= Max Dunbier =

Australian politician

Maxwell John Rowland "Max" Dunbier (3 February 1938 - 14 September 2016) was an Australian politician. He was the Liberal member for Campbelltown in the New South Wales Legislative Assembly from 1968 to 1971.

Dunbier was born in Guildford, the son of Ron Dunbier, who also served in the Assembly. He attended Newington College (1950–1952) before working in his father's car dealership. He later owned a farming property in Campbelltown. He married Beverley Hazel Phillis on 12 March 1960. Dunbier joined the Liberal Party in 1964; he was elected to Liverpool City Council in 1966, serving until 1969.

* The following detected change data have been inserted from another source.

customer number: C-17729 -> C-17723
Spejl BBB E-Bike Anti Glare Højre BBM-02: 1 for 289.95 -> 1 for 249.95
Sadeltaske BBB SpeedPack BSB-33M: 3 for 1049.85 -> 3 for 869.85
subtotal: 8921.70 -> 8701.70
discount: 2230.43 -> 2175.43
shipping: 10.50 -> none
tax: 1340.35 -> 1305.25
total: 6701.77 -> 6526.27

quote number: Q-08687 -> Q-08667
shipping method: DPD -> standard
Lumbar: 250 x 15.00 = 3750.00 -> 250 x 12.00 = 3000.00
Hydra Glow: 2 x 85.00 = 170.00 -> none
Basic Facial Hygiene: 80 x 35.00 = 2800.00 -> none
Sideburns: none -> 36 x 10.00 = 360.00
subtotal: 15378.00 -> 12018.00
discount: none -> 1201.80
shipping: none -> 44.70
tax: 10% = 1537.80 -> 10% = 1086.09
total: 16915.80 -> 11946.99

In 1968, Dunbier was selected as the Liberal candidate for the new seat of Campbelltown, which he won. He was defeated in 1971 by Cliff Mallam, a former Labor MP. Dunbier then contested preselection for the federal seat of Macarthur, defeating sitting member and fellow Old Newingtonian Jeff Bate. Bate ran as an Independent and the seat was won by Labor, after which Dunbier retired from politics.

Dunbier died on 14 September 2016 after a long illness, survived by his wife Beverley, five sons, twelve grandchildren and five great grandchildren.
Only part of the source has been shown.